- Your goal:
Print the line that has "directly applicable solution." in it, then every remaining line of the data, exactly and without anything extra.

- Working data:
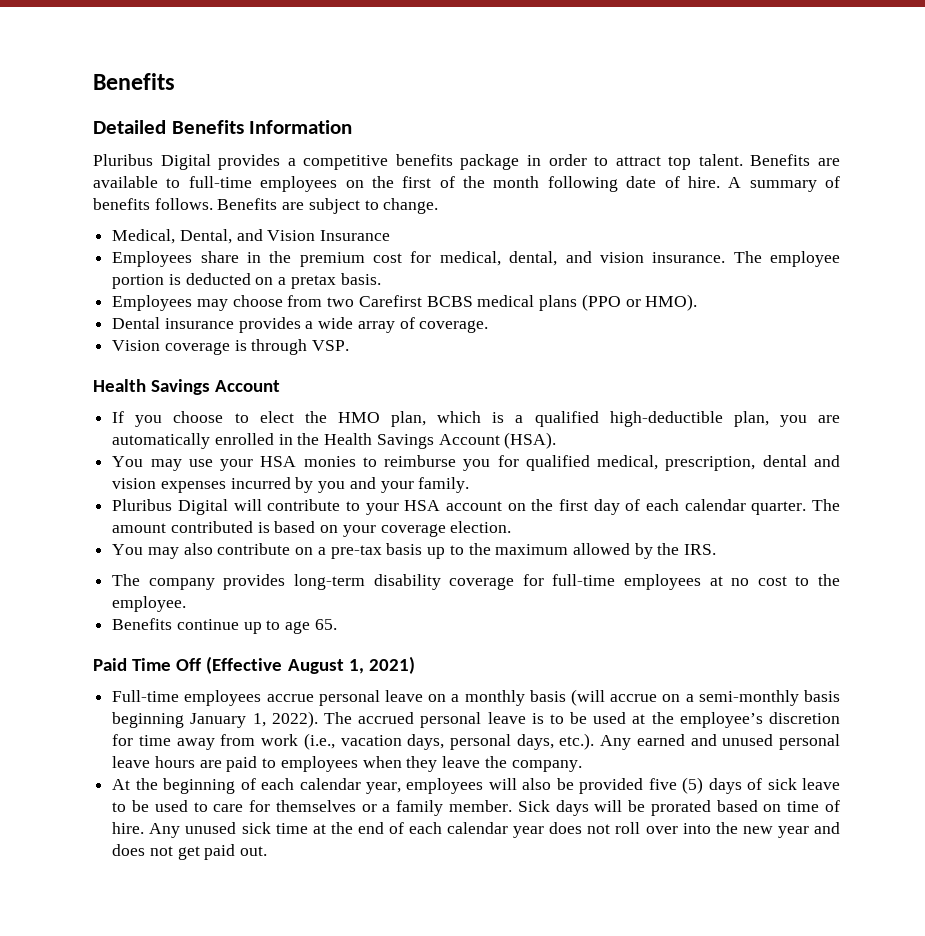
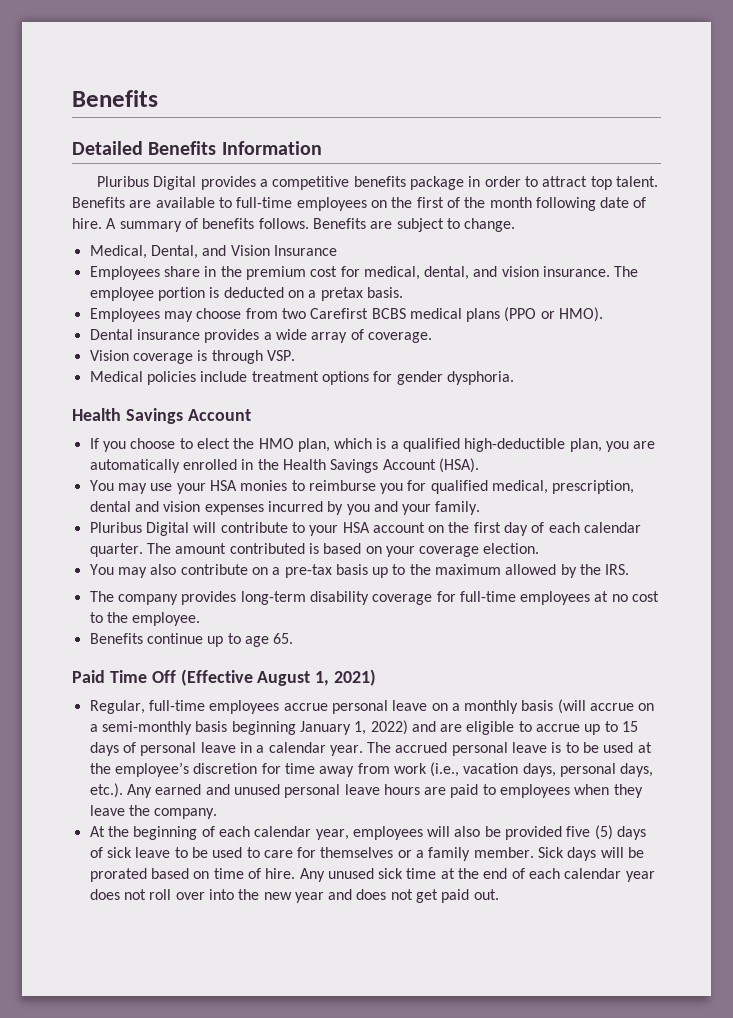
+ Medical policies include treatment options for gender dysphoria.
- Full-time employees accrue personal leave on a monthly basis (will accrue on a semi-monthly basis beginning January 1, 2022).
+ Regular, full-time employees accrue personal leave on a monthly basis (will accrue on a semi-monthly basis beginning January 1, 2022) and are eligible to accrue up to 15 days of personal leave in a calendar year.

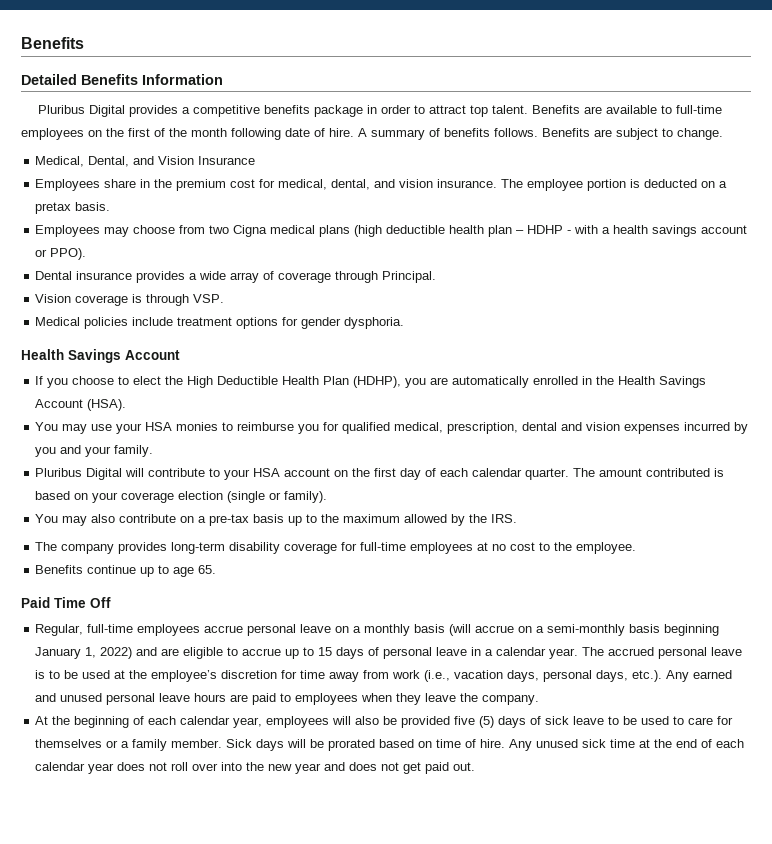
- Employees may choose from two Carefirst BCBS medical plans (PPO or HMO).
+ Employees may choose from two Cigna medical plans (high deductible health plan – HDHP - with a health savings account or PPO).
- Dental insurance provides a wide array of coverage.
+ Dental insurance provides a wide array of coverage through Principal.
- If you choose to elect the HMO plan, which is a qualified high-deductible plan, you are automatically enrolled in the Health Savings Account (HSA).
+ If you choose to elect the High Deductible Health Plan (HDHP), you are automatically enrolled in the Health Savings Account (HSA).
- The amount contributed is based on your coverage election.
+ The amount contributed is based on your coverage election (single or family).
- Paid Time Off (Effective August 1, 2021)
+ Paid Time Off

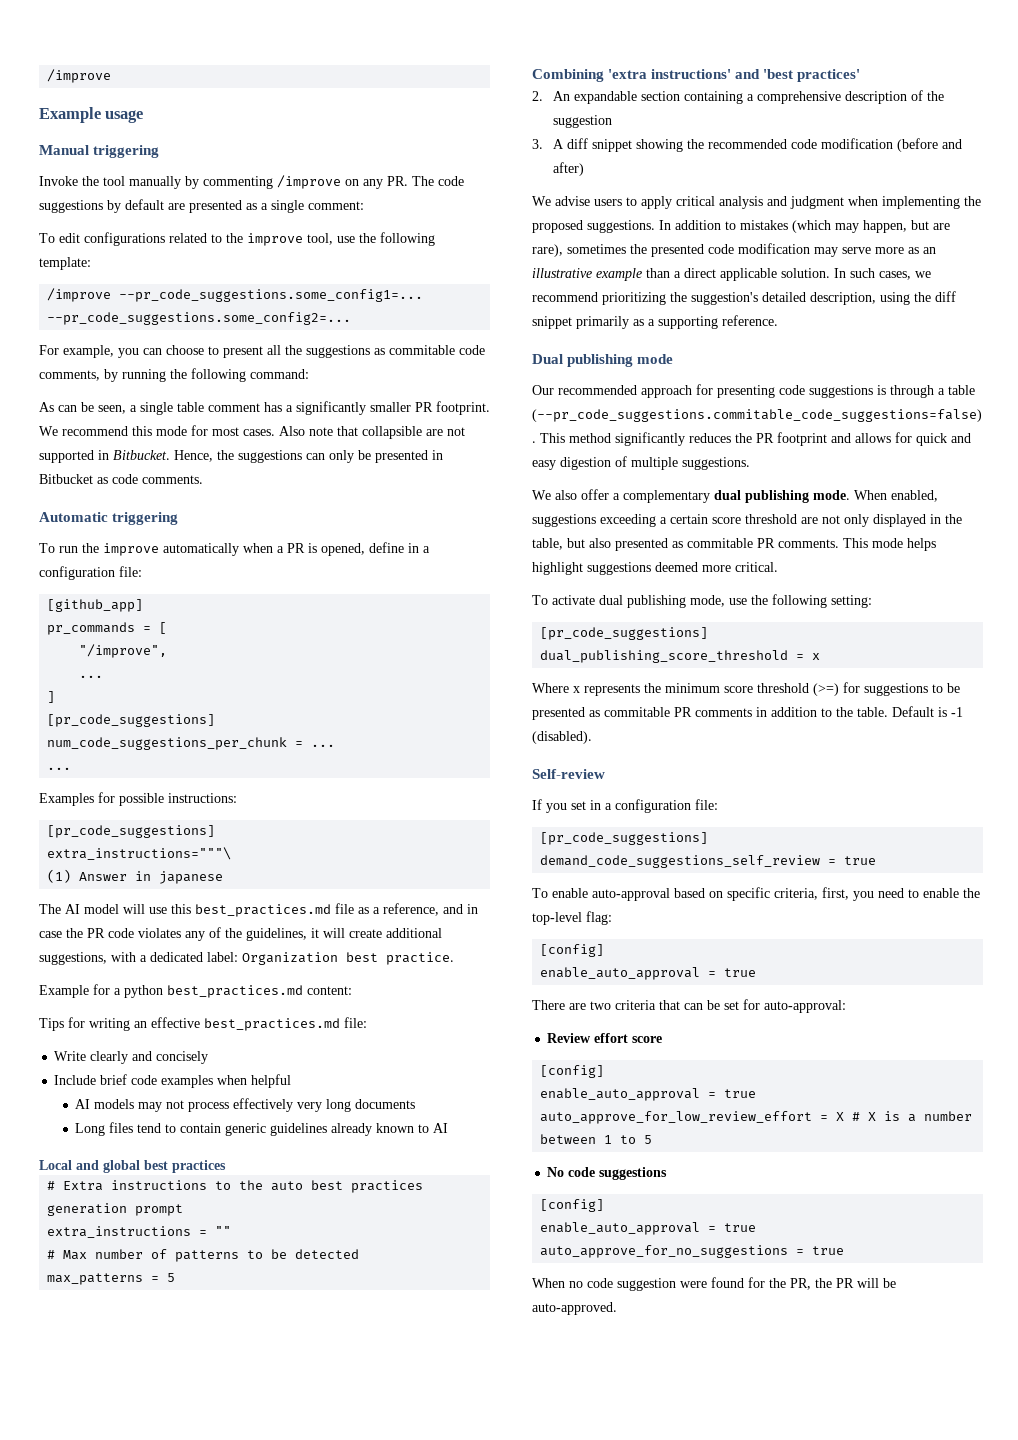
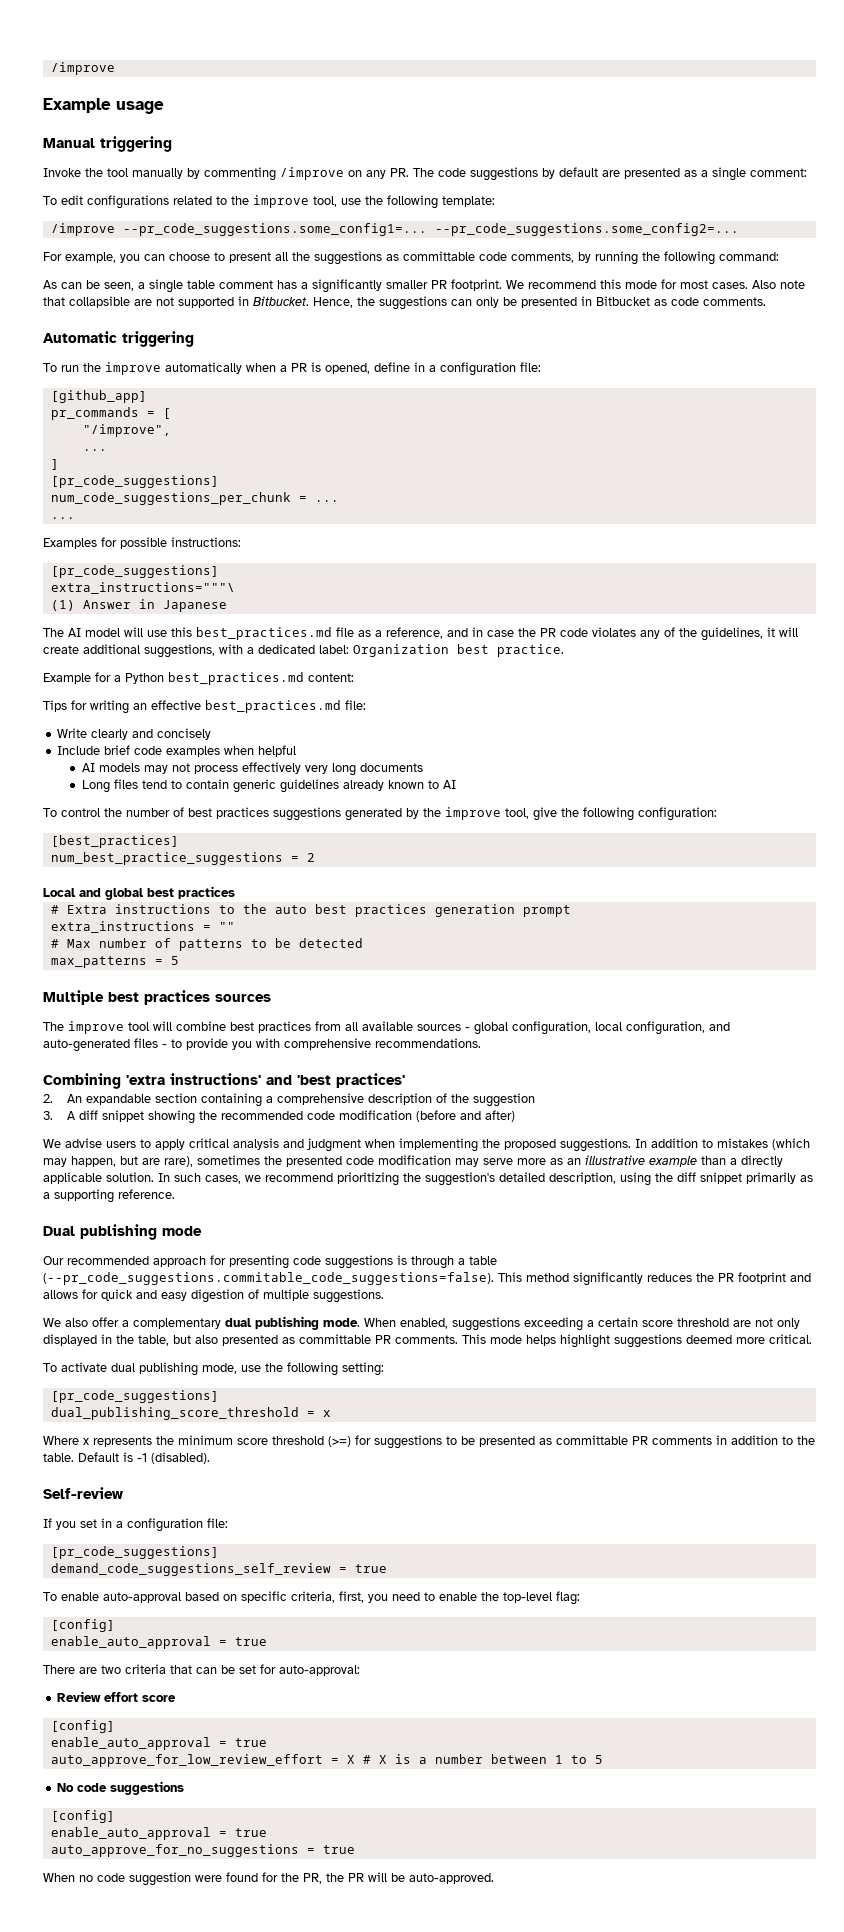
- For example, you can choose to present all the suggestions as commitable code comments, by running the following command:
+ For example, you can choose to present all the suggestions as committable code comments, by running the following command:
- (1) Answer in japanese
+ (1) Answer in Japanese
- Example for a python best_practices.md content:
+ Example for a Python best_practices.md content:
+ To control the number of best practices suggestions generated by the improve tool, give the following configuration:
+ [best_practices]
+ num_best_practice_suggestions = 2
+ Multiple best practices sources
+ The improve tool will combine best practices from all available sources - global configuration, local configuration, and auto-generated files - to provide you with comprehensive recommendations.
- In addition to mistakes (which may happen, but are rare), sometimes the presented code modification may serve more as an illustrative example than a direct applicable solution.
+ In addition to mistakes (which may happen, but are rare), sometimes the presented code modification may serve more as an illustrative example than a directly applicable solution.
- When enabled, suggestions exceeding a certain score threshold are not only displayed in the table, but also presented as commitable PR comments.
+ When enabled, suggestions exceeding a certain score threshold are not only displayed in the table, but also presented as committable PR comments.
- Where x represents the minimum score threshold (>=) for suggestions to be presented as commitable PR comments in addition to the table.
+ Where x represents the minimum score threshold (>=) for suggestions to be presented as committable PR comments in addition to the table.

- Response:
+ In addition to mistakes (which may happen, but are rare), sometimes the presented code modification may serve more as an illustrative example than a directly applicable solution.
- When enabled, suggestions exceeding a certain score threshold are not only displayed in the table, but also presented as commitable PR comments.
+ When enabled, suggestions exceeding a certain score threshold are not only displayed in the table, but also presented as committable PR comments.
- Where x represents the minimum score threshold (>=) for suggestions to be presented as commitable PR comments in addition to the table.
+ Where x represents the minimum score threshold (>=) for suggestions to be presented as committable PR comments in addition to the table.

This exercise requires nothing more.